Bruxelles prévoit un fort recul des dépenses de retraites en France


D'après des travaux de la Commission européenne révélés par un document de l'Insee diffusé le 27 août 2015, la part de la richesse nationale consacrée aux pensions va baisser d'ici 2060 deux fois plus fortement qu'attendu dans l'Hexagone.    

Selon Bruxelles, la France consacrera moins de sa richesse nationale aux retraites en 2060 que la moyenne européenne

Le poids en France des dépenses de retraite pourrait baisser dans des proportions nettement plus importantes que prévu. Selon un document de l’Insee publié le 27 août 2015 reprenant des travaux de la Commission européenne auxquels l’institut national de la statistique a participé aux côté du Trésor, la part des prestations vieillesse dans le produit intérieur brut (PIB) français devrait reculer de 2,6% entre 2013 et 2060. Soit une baisse deux fois plus élevée que le repli de 1,3% annoncé par le Conseil d’orientation des retraites (COR), l’organisme de référence placé sous l’autorité de Matignon, dans son dernier rapport annuel.

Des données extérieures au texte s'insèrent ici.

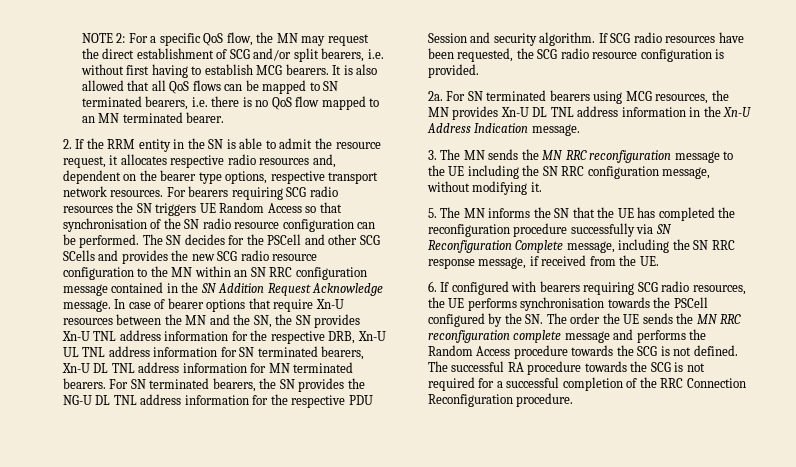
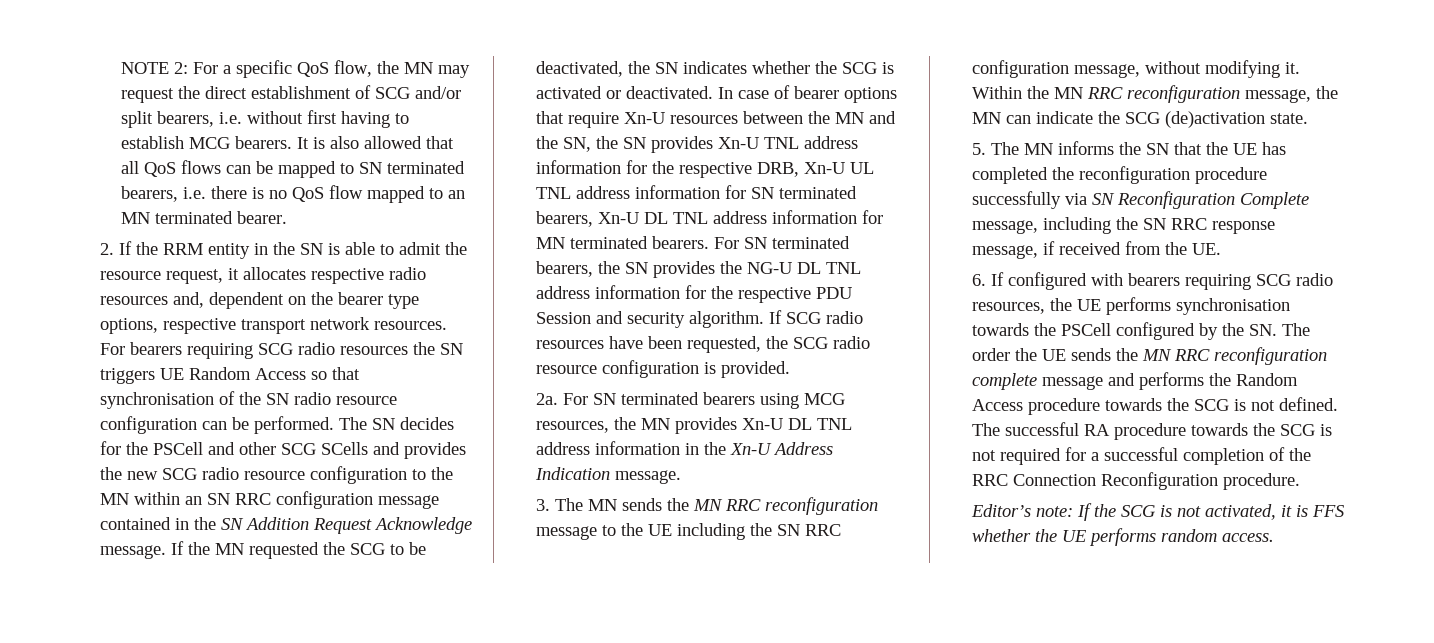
+ If the MN requested the SCG to be deactivated, the SN indicates whether the SCG is activated or deactivated.
+ Within the MN RRC reconfiguration message, the MN can indicate the SCG (de)activation state.
+ Editor’s note: If the SCG is not activated, it is FFS whether the UE performs random access.

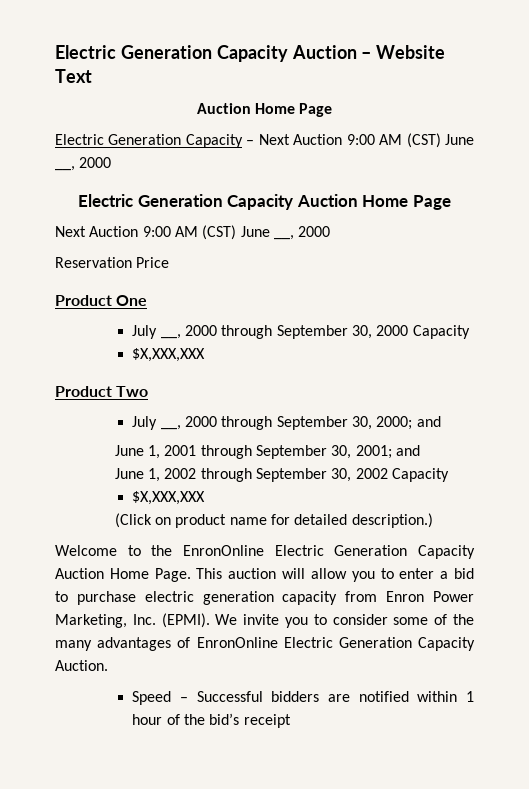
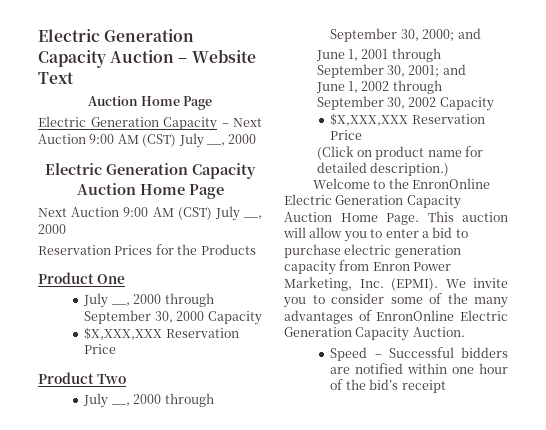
- Electric Generation Capacity – Next Auction 9:00 AM (CST) June __, 2000
+ Electric Generation Capacity – Next Auction 9:00 AM (CST) July __, 2000
  Electric Generation Capacity Auction Home Page
- Next Auction 9:00 AM (CST) June __, 2000
+ Next Auction 9:00 AM (CST) July __, 2000
- Reservation Price
+ Reservation Prices for the Products
  July __, 2000 through September 30, 2000 Capacity
- $X,XXX,XXX
+ $X,XXX,XXX Reservation Price
  June 1, 2002 through September 30, 2002 Capacity
- $X,XXX,XXX
+ $X,XXX,XXX Reservation Price
- Speed – Successful bidders are notified within 1 hour of the bid’s receipt
+ Speed – Successful bidders are notified within one hour of the bid’s receipt

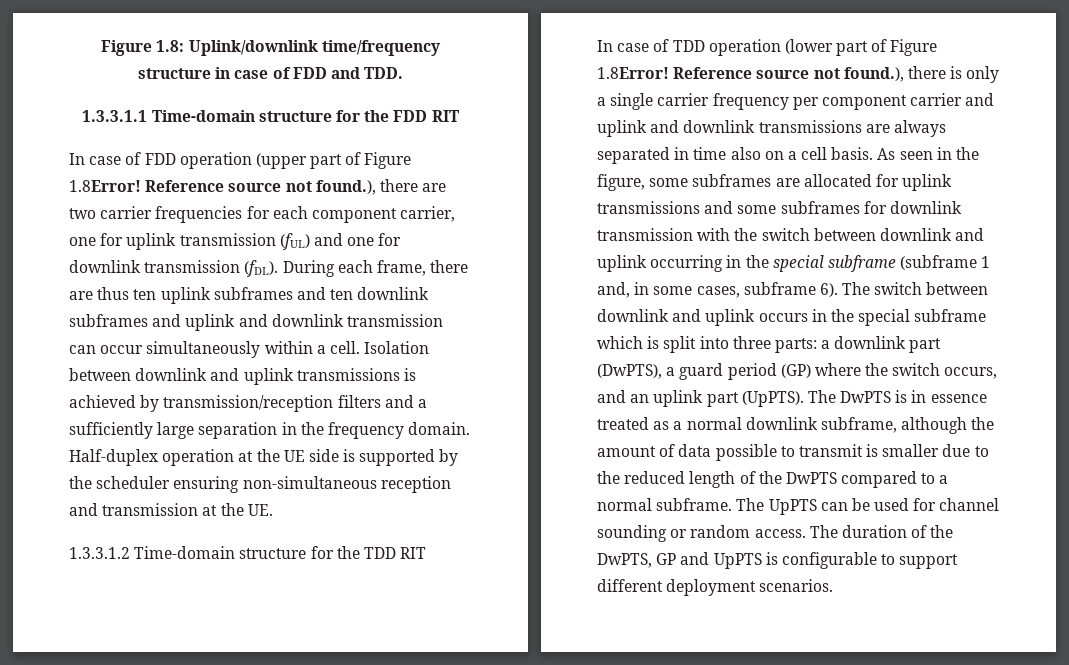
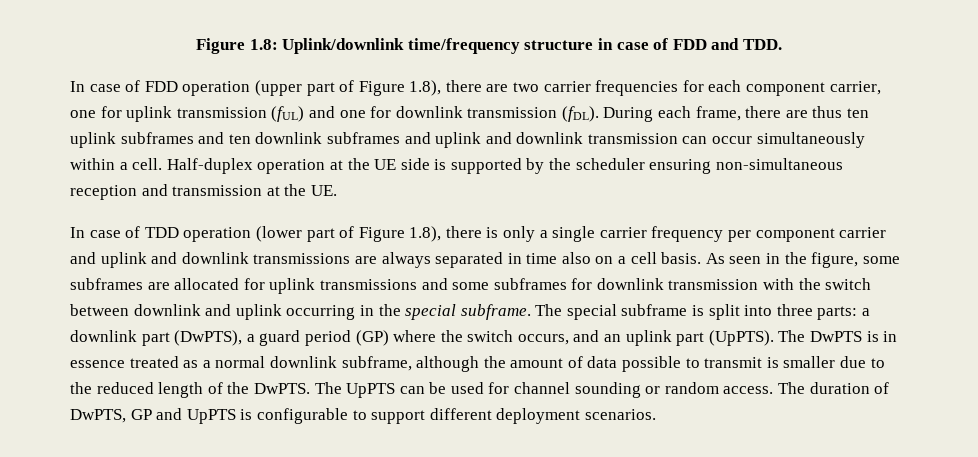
- 1.3.3.1.1 Time-domain structure for the FDD RIT
- In case of FDD operation (upper part of Figure 1.8Error! Reference source not found.), there are two carrier frequencies for each component carrier, one for uplink transmission (fUL) and one for downlink transmission (fDL).
+ In case of FDD operation (upper part of Figure 1.8), there are two carrier frequencies for each component carrier, one for uplink transmission (fUL) and one for downlink transmission (fDL).
- Isolation between downlink and uplink transmissions is achieved by transmission/reception filters and a sufficiently large separation in the frequency domain.
- 1.3.3.1.2 Time-domain structure for the TDD RIT
- In case of TDD operation (lower part of Figure 1.8Error! Reference source not found.), there is only a single carrier frequency per component carrier and uplink and downlink transmissions are always separated in time also on a cell basis.
+ In case of TDD operation (lower part of Figure 1.8), there is only a single carrier frequency per component carrier and uplink and downlink transmissions are always separated in time also on a cell basis.
- As seen in the figure, some subframes are allocated for uplink transmissions and some subframes for downlink transmission with the switch between downlink and uplink occurring in the special subframe (subframe 1 and, in some cases, subframe 6). The switch between downlink and uplink occurs in the special subframe which is split into three parts: a downlink part (DwPTS), a guard period (GP) where the switch occurs, and an uplink part (UpPTS).
+ As seen in the figure, some subframes are allocated for uplink transmissions and some subframes for downlink transmission with the switch between downlink and uplink occurring in the special subframe. The special subframe is split into three parts: a downlink part (DwPTS), a guard period (GP) where the switch occurs, and an uplink part (UpPTS).
- The DwPTS is in essence treated as a normal downlink subframe, although the amount of data possible to transmit is smaller due to the reduced length of the DwPTS compared to a normal subframe.
+ The DwPTS is in essence treated as a normal downlink subframe, although the amount of data possible to transmit is smaller due to the reduced length of the DwPTS.
- The duration of the DwPTS, GP and UpPTS is configurable to support different deployment scenarios.
+ The duration of DwPTS, GP and UpPTS is configurable to support different deployment scenarios.

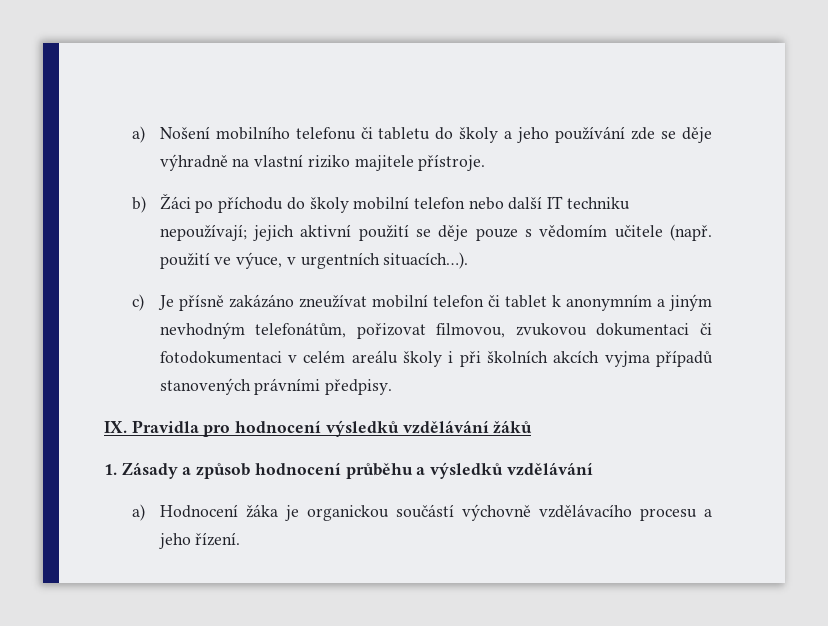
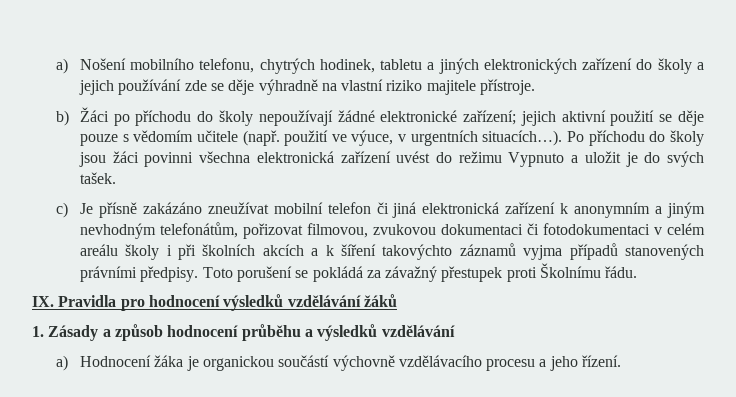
- a) Nošení mobilního telefonu či tabletu do školy a jeho používání zde se děje výhradně na vlastní riziko majitele přístroje.
+ a) Nošení mobilního telefonu, chytrých hodinek, tabletu a jiných elektronických zařízení do školy a jejich používání zde se děje výhradně na vlastní riziko majitele přístroje.
- b) Žáci po příchodu do školy mobilní telefon nebo další IT techniku nepoužívají; jejich aktivní použití se děje pouze s vědomím učitele (např. použití ve výuce, v urgentních situacích…).
+ b) Žáci po příchodu do školy nepoužívají žádné elektronické zařízení; jejich aktivní použití se děje pouze s vědomím učitele (např. použití ve výuce, v urgentních situacích…). Po příchodu do školy jsou žáci povinni všechna elektronická zařízení uvést do režimu Vypnuto a uložit je do svých tašek.
- c) Je přísně zakázáno zneužívat mobilní telefon či tablet k anonymním a jiným nevhodným telefonátům, pořizovat filmovou, zvukovou dokumentaci či fotodokumentaci v celém areálu školy i při školních akcích vyjma případů stanovených právními předpisy.
+ c) Je přísně zakázáno zneužívat mobilní telefon či jiná elektronická zařízení k anonymním a jiným nevhodným telefonátům, pořizovat filmovou, zvukovou dokumentaci či fotodokumentaci v celém areálu školy i při školních akcích a k šíření takovýchto záznamů vyjma případů stanovených právními předpisy. Toto porušení se pokládá za závažný přestupek proti Školnímu řádu.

Mieux : toujours d’après Bruxelles, avec 12,1% du PIB consacrés aux pensions, l’Hexagone dépensera en 2060 moins proportionnellement pour ses retraites que la plupart des autres pays européens (12,3% du PIB en moyenne). Si l’écart de prévision entre le COR et la Commission est si important, c’est parce que les deux institutions ne se basent pas sur les mêmes hypothèses.

Une natalité plus vigoureuse

Première différence : l’exécutif européen estime que la natalité tricolore sera plus vigoureuse. Alors que le COR prévoit un indice de fécondité de 1,95 enfant par femme entre 2013 et 2060, Bruxelles table sur 1,99 enfant par femme sur la même période. De 2013 à 2060, la moyenne européenne se situerait, elle, à seulement 1,64 enfant par femme. Du coup, en dépit de la poursuite de l’augmentation de l’espérance de vie, « la France conserverait une population relativement jeune en comparaison de ses voisins européens », souligne l’Insee.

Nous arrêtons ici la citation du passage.